Jacques Burger, founding partner and group executive at M&C Saatchi Group South Africa
Jacques Burger, founding partner and group executive at M&C Saatchi Group South Africa

We have always had a strong orientation around how to grow our client’s top line and market share. What has set us apart within the industry is that we first see ourselves as a business and marketing solutions company that happens to do advertising, and not the other way round. What this means is that the starting point for each conversation that we have with our clients is defining their specific problem statement. It is this approach that has helped us land, and retain, some of our country’s most beloved brands. These include longstanding partnerships – some over 10 years – with Nando’s, Standard Bank and the Takealot Group, and some exciting more recent client acquisitions across the group like the Pepsico portfolio, including Lays, Liqui Fruit, and Weet-Bix.

When the pandemic hit, we had to take a step back as a group and look at a different world needing new ways of problem solving at scale. It also meant applying this shift of focus inward to ensure that the six companies at the heart of the M&C Saatchi Group could successfully operate as one tightly integrated team to continue to deliver connected creative solutions in the wake of the drop in advertising spend.

Often in this industry you will find groups will have a ‘village’ of companies that happen to share the same campus, but work as separate entities.

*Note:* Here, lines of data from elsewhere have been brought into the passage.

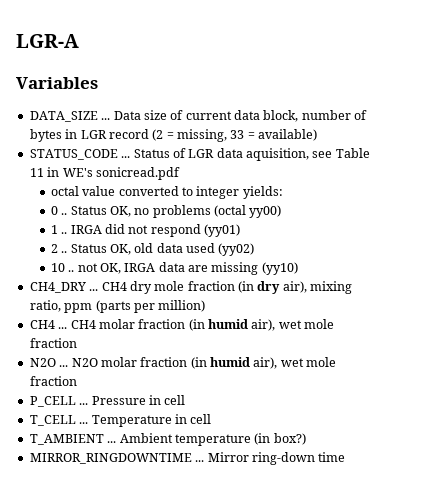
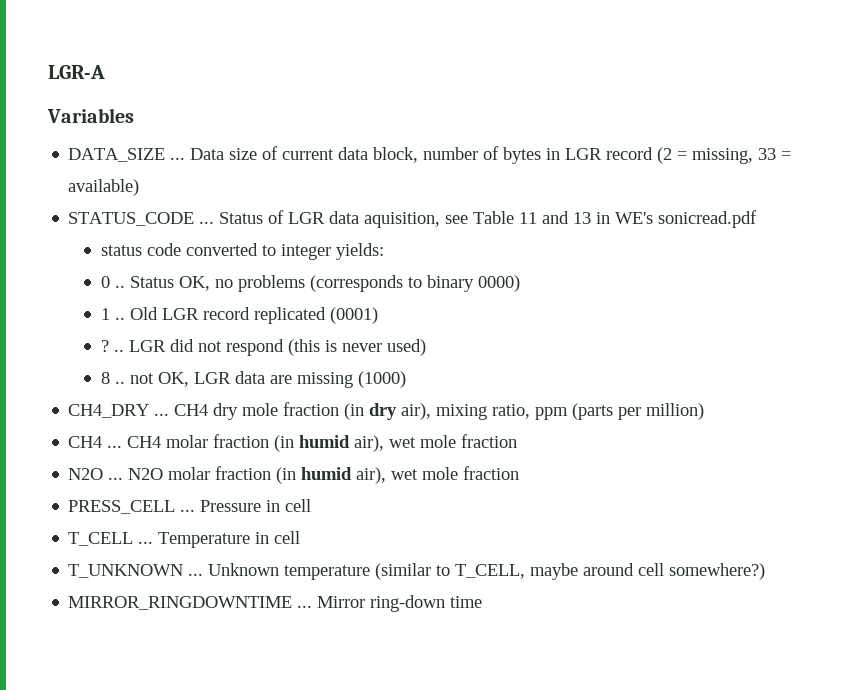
(44, 172) none -> [542,211,592,224] and 13
[50,186,116,196] octal value -> [101,243,182,256] status code
[214,205,282,218] [50,224,241,237] [50,243,255,256] [50,263,65,272] (octal yy00) // 1 .. IRGA did not respond (yy01) // 2 .. Status OK, old data used (yy02) // 10 -> [310,275,521,292] [101,307,379,324] [101,339,427,356] [101,372,111,384] (corresponds to binary 0000) // 1 .. Old LGR record replicated (0001) // ? .. LGR did not respond (this is never used) // 8
[124,263,156,272] IRGA -> [194,372,232,384] LGR
[261,262,298,275] (yy10) -> [358,371,407,388] (1000)
[29,396,76,407] P_CELL -> [68,500,176,514] PRESS_CELL
[29,433,306,446] T_AMBIENT ... Ambient temperature (in box?) -> [68,563,766,580] T_UNKNOWN ... Unknown temperature (similar to T_CELL, maybe around cell somewhere?)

What we have done is break down the walls to find ways to partner together in cohesive and collaborative ways – often right down to an operational level – to orientate the group around what will be most useful to the client. Putting together the right teams with the right complement of specialties from across the group, and rallying behind these teams, means that we can offer clients a full spectrum of services to truly add the most value. This type of solution orientation is dictated by whether the client needs a media buying solution or a PR solution for example, to package the group offering in the most effective way. The group’s partner model of owner-run companies include Razor PR, Levergy, Black & White, Connect, and M&C Saatchi Abel.

This partner model means that senior people across the group actively guide the thinking to creatively find better ways to solve client problems with smart solutions to build long-term smart partnerships. Essentially it is less about structure and hierarchy, and more about being focused on the client’s world and giving them what they need. All the players, including the partners, are on the field.

Maintaining cohesion

When ambitions are aligned, it is easy to align behaviour. Our smart proposition means that each company within the group subscribes to the same brutal simplicity of thought philosophy that permeates the DNA of its current leaders, partners and creative. The core of the business has always been to create beautifully simple solutions in an increasingly complex world. This underpins everything the group creates and extends across all six companies as a natural and easy cohesion.

Creativity is the key to new and better ways of solving problems. We love a good problem because it gives us the opportunity to use smart thinking to deliver a group proposition instead of a company proposition. And for our clients, who need us to seamlessly connect all the dots in the most powerful way, letting go of structures that might hold us back from landing a solution is smart thinking that hits the target.

Creativity lies at the heart of any smart thinking

My definition of creativity has always been ‘original thinking that adds value’. The second part of that statement important because the world is full of creative thinking – the walls of an art gallery are the perfect example of this. Where the difference comes in with smart thinking is whether our creative output is adding value and shifting the needle for our clients. Is it making people think or feel differently about your brand? Is it shifting behaviour?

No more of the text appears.